Beginning at the line with "tax: 7% = 1007.04 -> 7% = 995.72", please repeat each line exactly through the end of the records below, including that first line and the last, but no pictures.

Material supplied:
◆ ◆ ◆ ◆
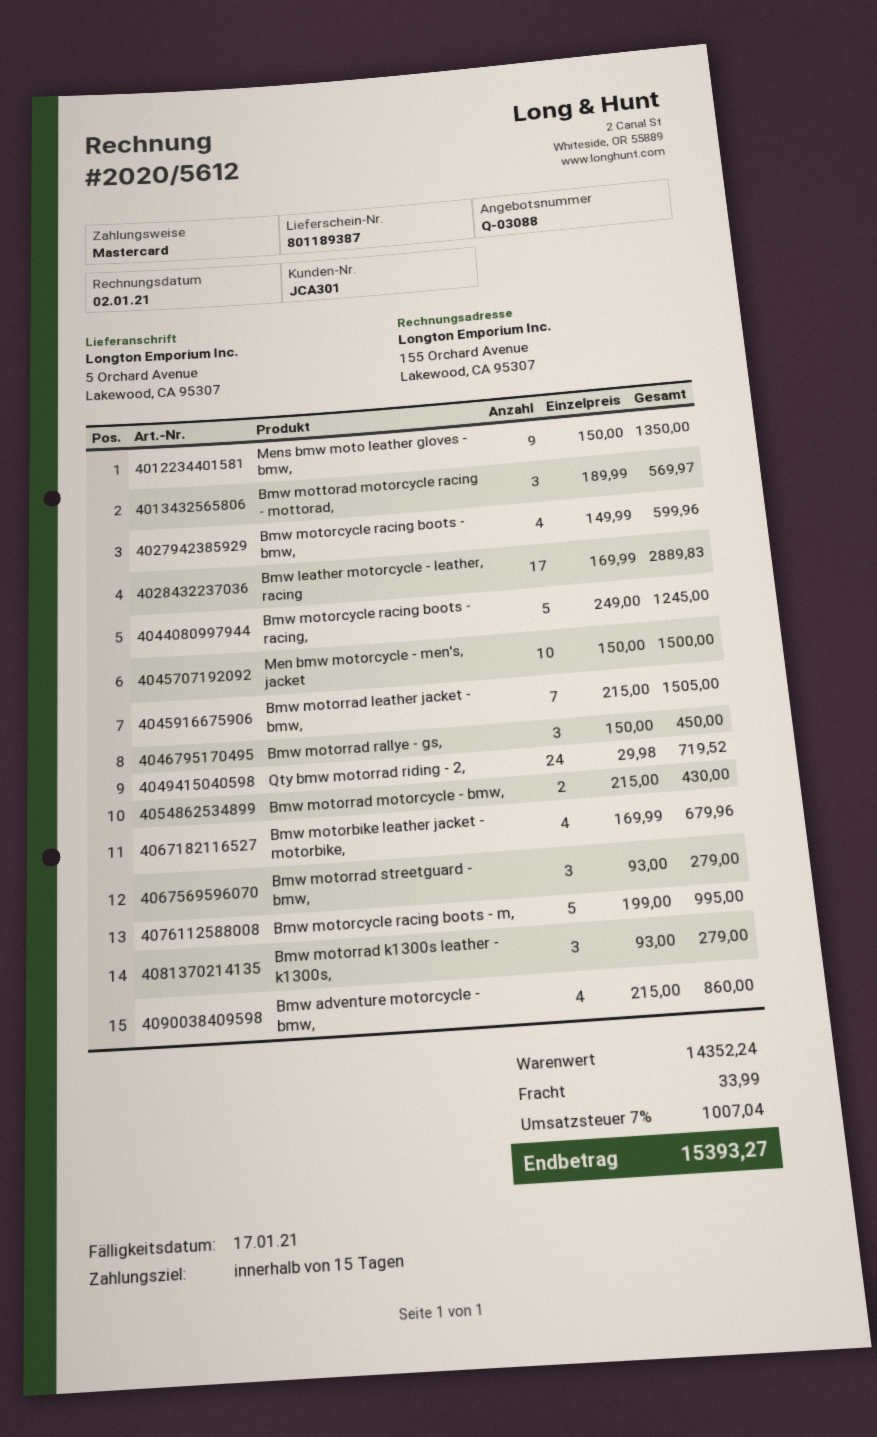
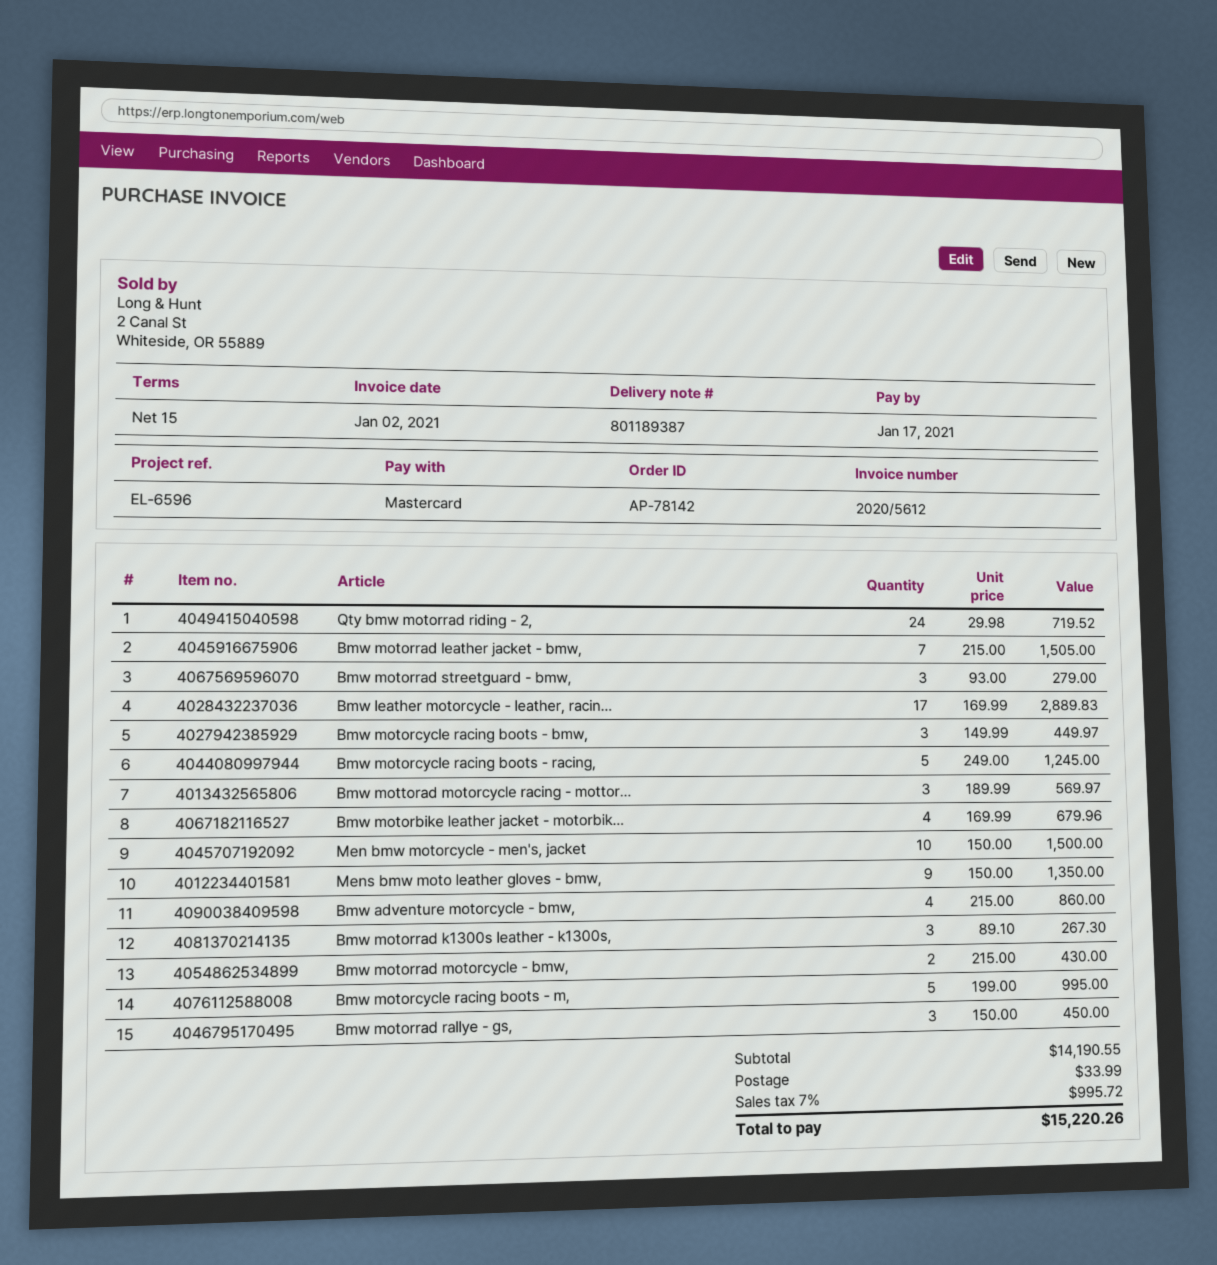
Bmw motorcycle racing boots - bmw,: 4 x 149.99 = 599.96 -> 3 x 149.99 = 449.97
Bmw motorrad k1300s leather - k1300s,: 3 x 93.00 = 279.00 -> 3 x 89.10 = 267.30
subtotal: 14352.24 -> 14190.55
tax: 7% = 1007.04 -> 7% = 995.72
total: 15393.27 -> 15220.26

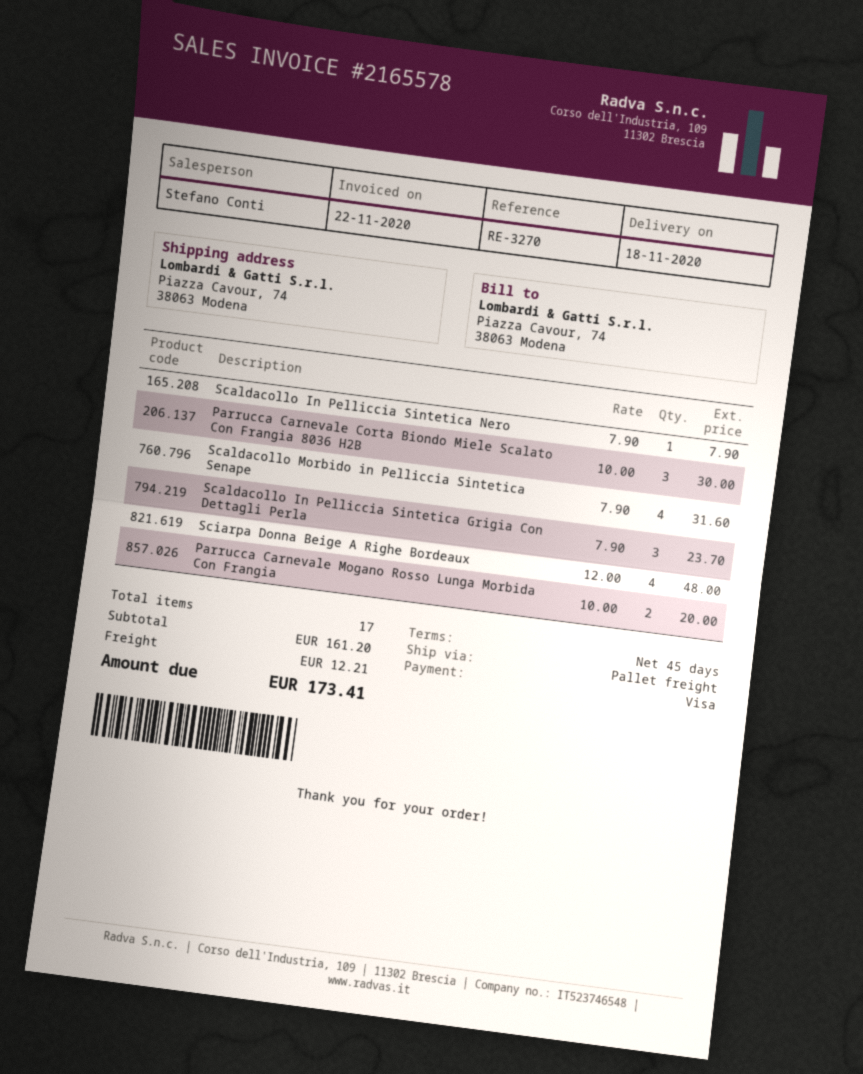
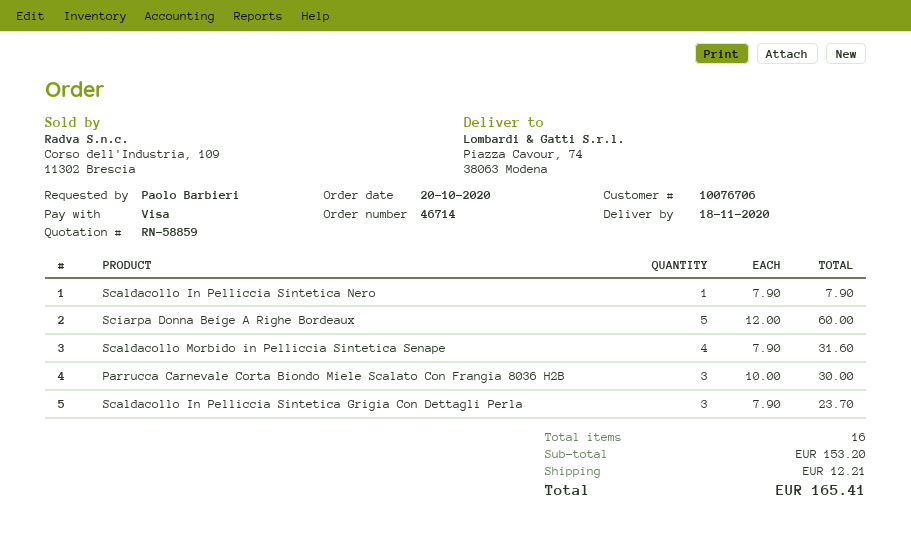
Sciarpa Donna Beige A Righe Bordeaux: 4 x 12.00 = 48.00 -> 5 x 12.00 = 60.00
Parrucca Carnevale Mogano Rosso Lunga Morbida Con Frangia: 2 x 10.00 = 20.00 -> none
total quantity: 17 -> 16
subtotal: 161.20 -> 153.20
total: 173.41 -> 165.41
◆ ◆ ◆ ◆
Response to the task:
tax: 7% = 1007.04 -> 7% = 995.72
total: 15393.27 -> 15220.26

Sciarpa Donna Beige A Righe Bordeaux: 4 x 12.00 = 48.00 -> 5 x 12.00 = 60.00
Parrucca Carnevale Mogano Rosso Lunga Morbida Con Frangia: 2 x 10.00 = 20.00 -> none
total quantity: 17 -> 16
subtotal: 161.20 -> 153.20
total: 173.41 -> 165.41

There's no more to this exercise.